Asda President and CEO Andy Clarke provides some insight into the collaboratory members' rationale for contributing to the report, writing in the forward, "We cannot envisage being economically viable without considering the natural capital upon which our products depend: focusing on nature is vital to securing long term financial capital."
The 3 key challenges to securing cotton supply chains identified by the report are:
- Water stress from over-exploitation and changing weather patterns;
- Biodiversity losses from sub-optimal pesticide application, conversion of natural habitat and mono-cropping; and
- Frequent and high rates of agrochemical application, compaction, and erosion.
The 7 companies assessed 15 interventions related to water consumption, soil fertilization, pest management, and land and diversity management, that address these natural capital challenges, to set a basis for best practices going forward. These interventions can also be explored through CISL's interactive Cotton Tool.

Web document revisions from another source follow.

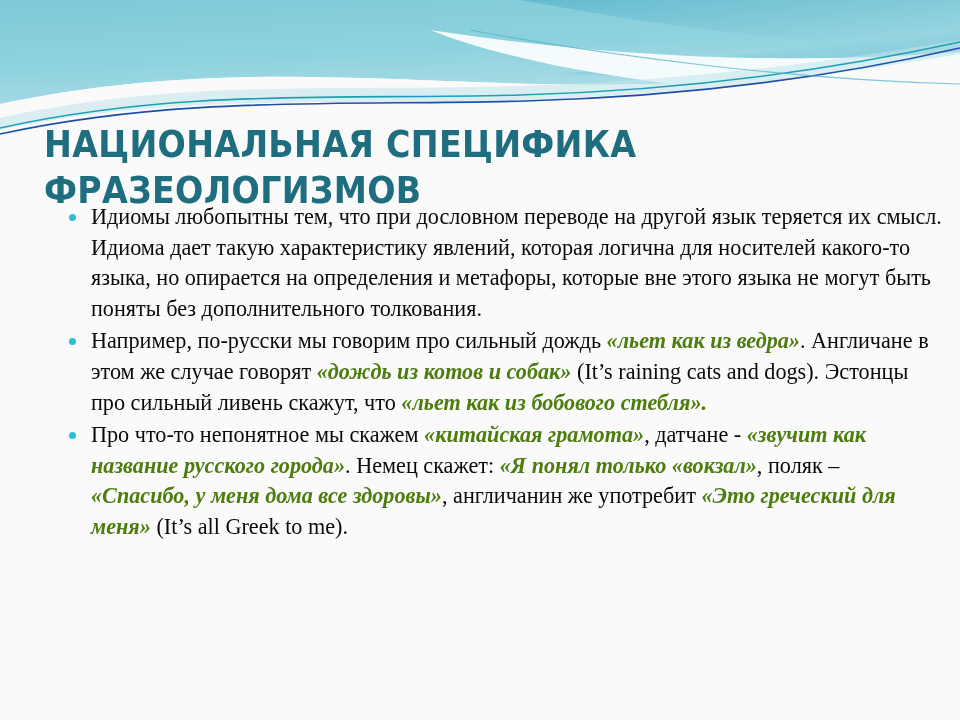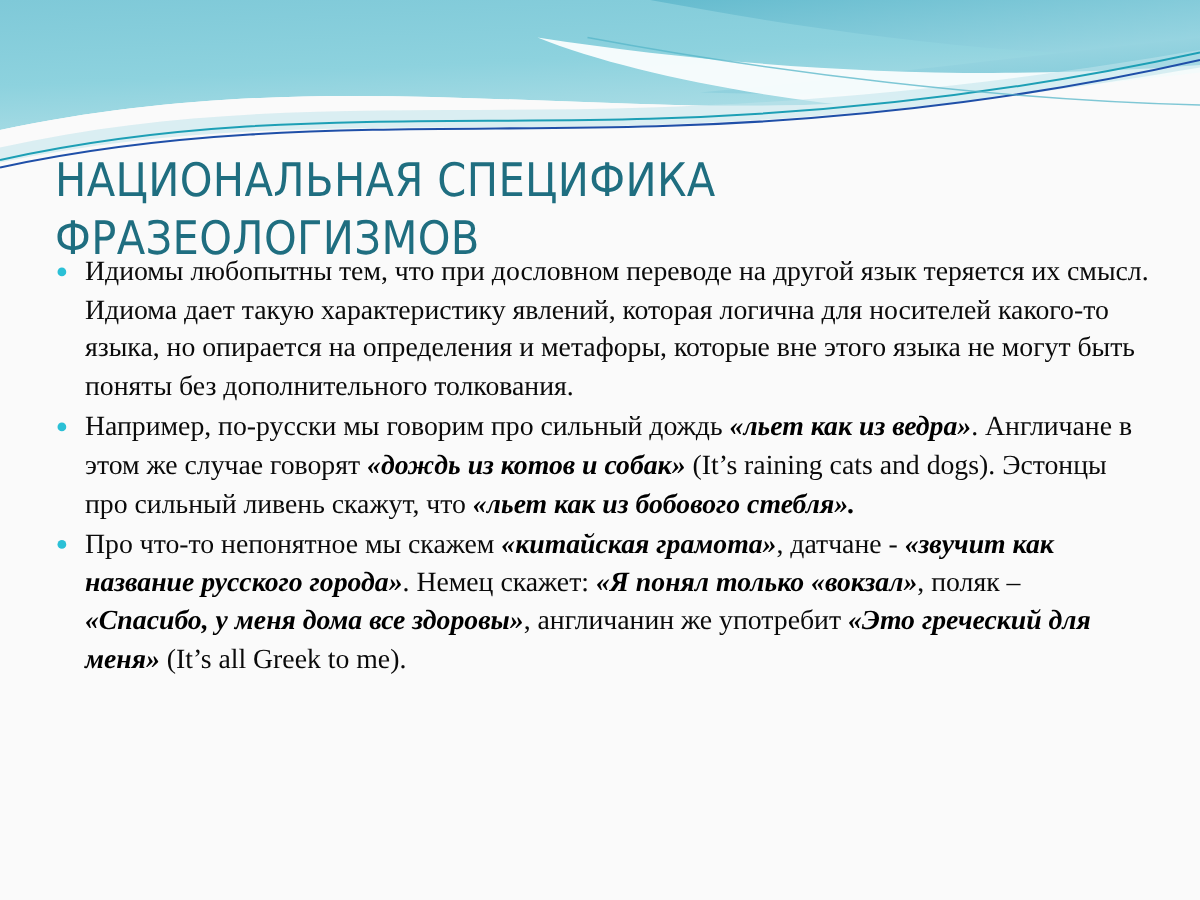--- a/index.html
+++ b/index.html
@@ -46,7 +46,7 @@
     width: 860px;
     color: #1F6E80;
     font-family: "DejaVu Sans Condensed", "Liberation Sans Narrow", "Liberation Sans", sans-serif;
-    font-weight: normal;
+    font-weight: bold;
     font-size: 37px;
     line-height: 1.26;
     letter-spacing: 0.3px;

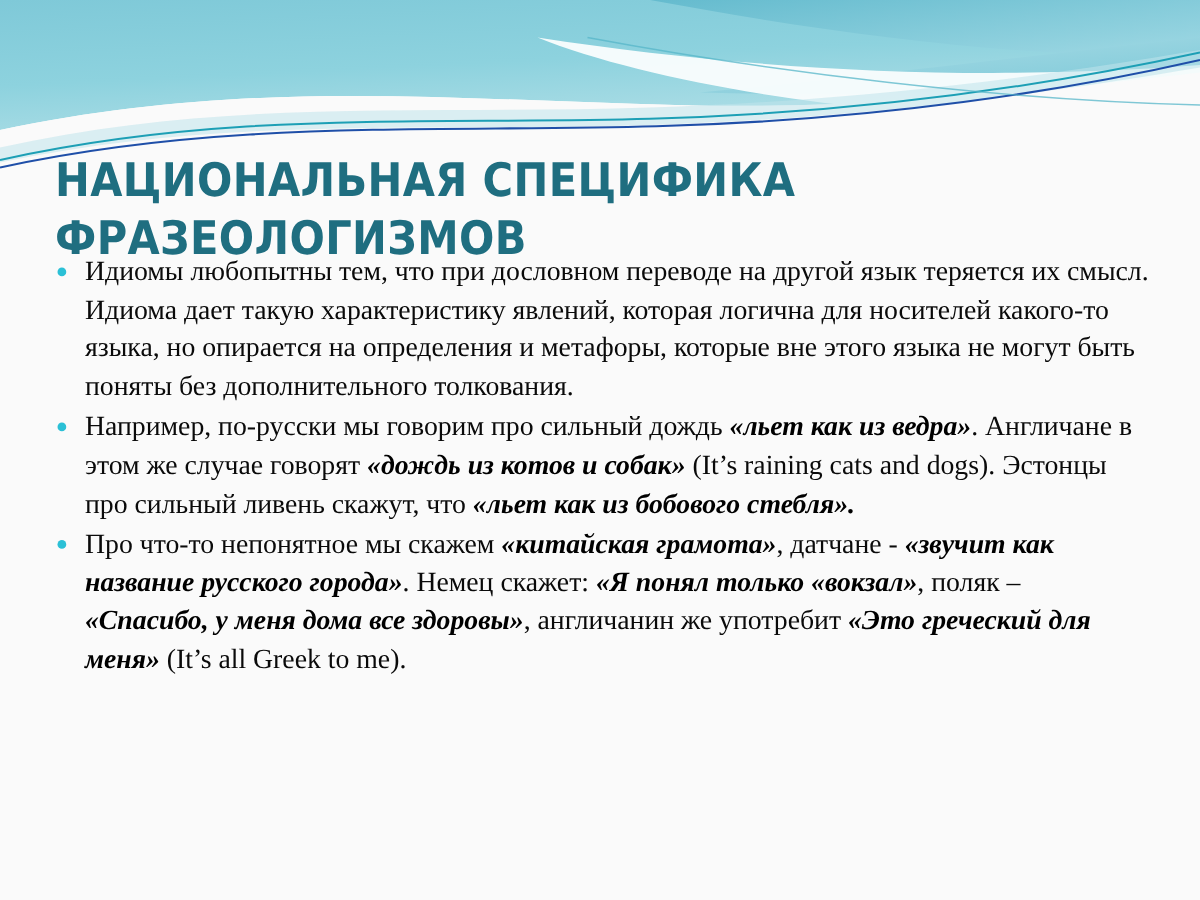--- a/index.html
+++ b/index.html
@@ -57,7 +57,7 @@
   
   #content-body {
     position: absolute;
-    left: 40px;
+    left: 63px;
     top: 202px;
     width: 880px;
   }

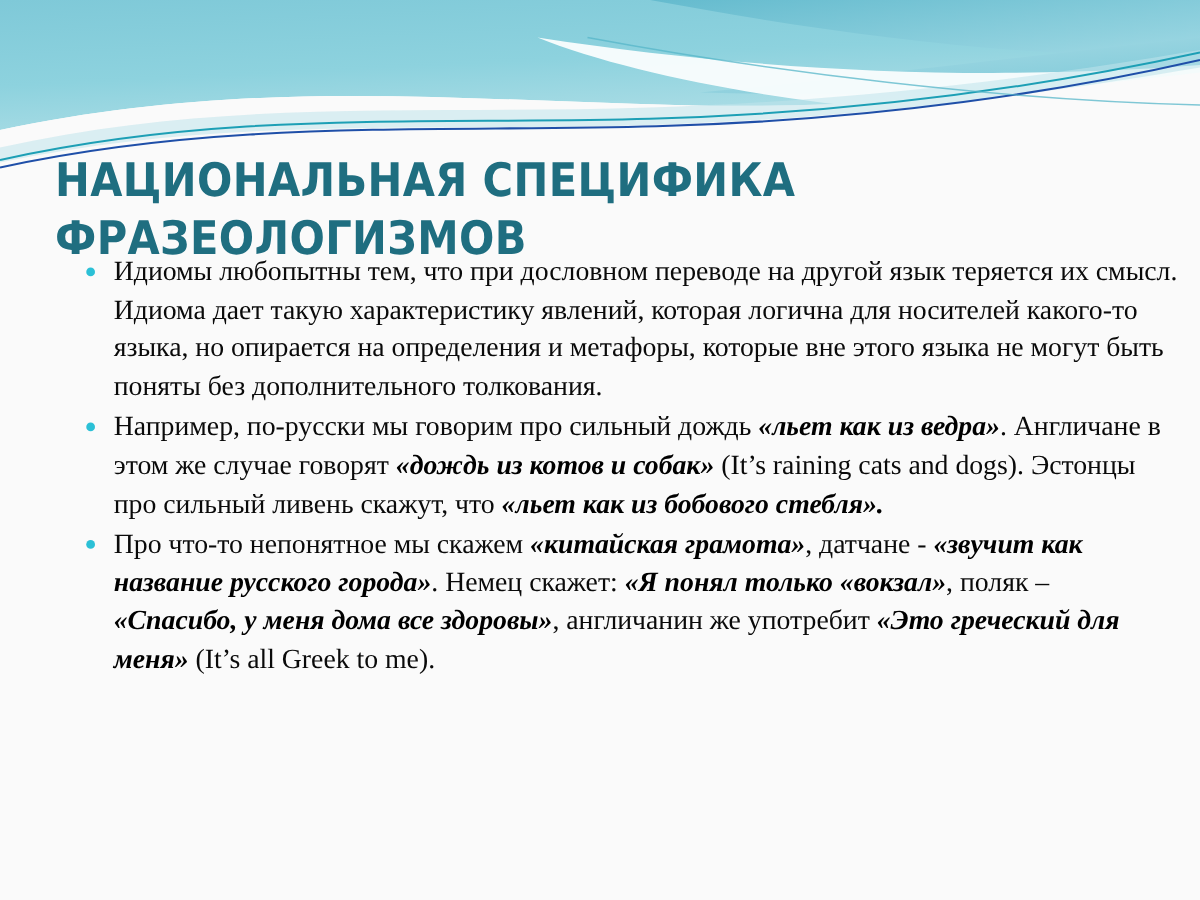--- a/index.html
+++ b/index.html
@@ -88,7 +88,7 @@
   
   .r-bold     { font-weight: normal; }
   .r-italic   { }
-  .r-redbi    { color: #000000; font-weight: bold; font-style: italic; }
+  .r-redbi    { color: #4d7c0f; font-weight: bold; font-style: italic; }
 </style>
 </head>
 <body>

This report provides an overview of each of the issues (Part 2) as well as the interventions (Part 3). More detailed information on these is included in the technical report. Additional considerations (Part 5) and barriers to implementation (Part 6) are also discussed. The report concludes with key messages and calls to action (Part 7), where the authors assert that "it is time to take action," and encourage those in the industry to consider natural capital within supply chains, translate the research in the report into action, and contribute to strengthening the related evidence base, particularly to inform scalability.